WORK ORDER. Where does the string "Paintball" occur in the records below? Copy every line that holds it.

Modification records.

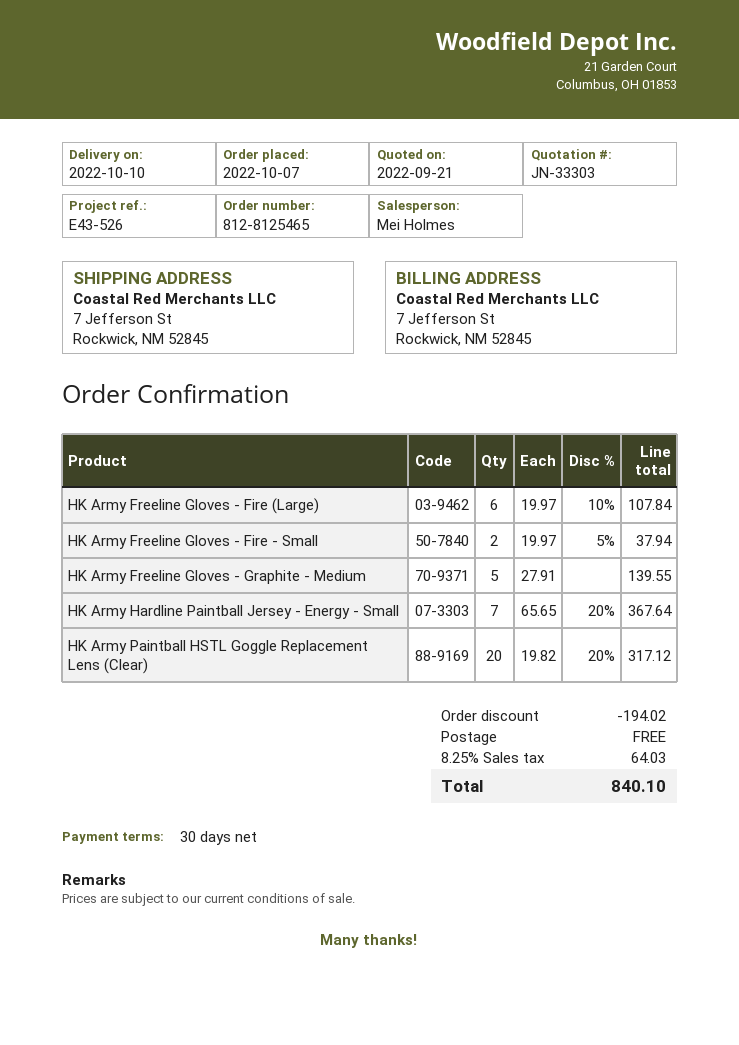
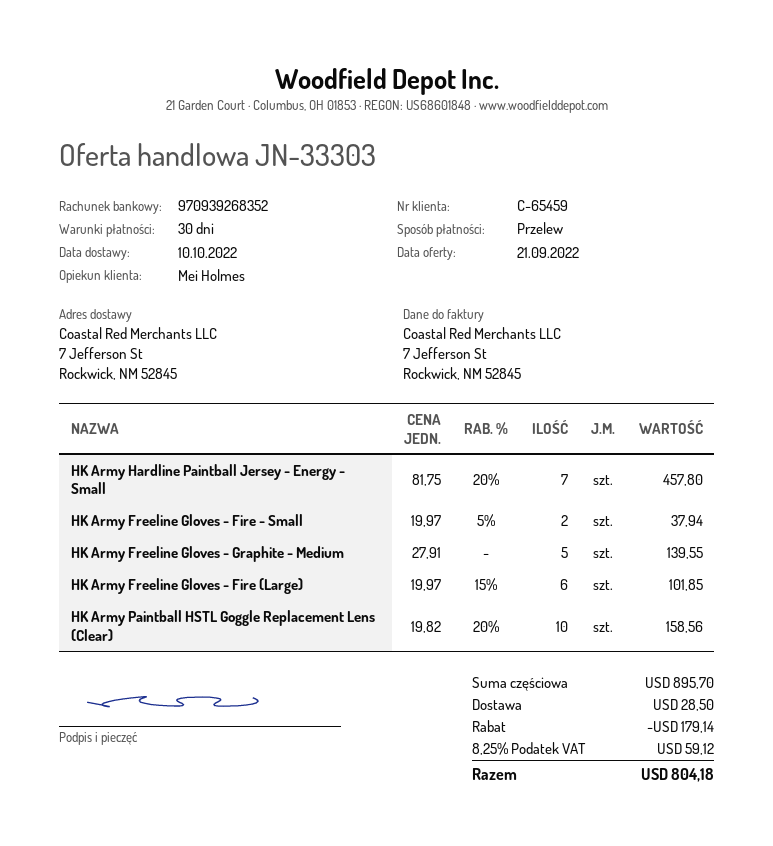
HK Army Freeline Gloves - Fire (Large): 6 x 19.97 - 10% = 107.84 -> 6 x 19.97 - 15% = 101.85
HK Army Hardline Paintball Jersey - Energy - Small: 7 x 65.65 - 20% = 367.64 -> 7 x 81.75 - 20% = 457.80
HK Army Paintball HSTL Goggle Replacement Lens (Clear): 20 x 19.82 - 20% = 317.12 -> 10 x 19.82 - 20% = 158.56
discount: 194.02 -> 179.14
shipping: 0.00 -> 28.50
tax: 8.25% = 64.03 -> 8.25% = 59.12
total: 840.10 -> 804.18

...

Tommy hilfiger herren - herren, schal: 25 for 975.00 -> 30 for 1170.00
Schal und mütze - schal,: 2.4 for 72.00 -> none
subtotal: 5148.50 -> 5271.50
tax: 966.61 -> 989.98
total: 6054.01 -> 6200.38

RESPONSE.
HK Army Hardline Paintball Jersey - Energy - Small: 7 x 65.65 - 20% = 367.64 -> 7 x 81.75 - 20% = 457.80
HK Army Paintball HSTL Goggle Replacement Lens (Clear): 20 x 19.82 - 20% = 317.12 -> 10 x 19.82 - 20% = 158.56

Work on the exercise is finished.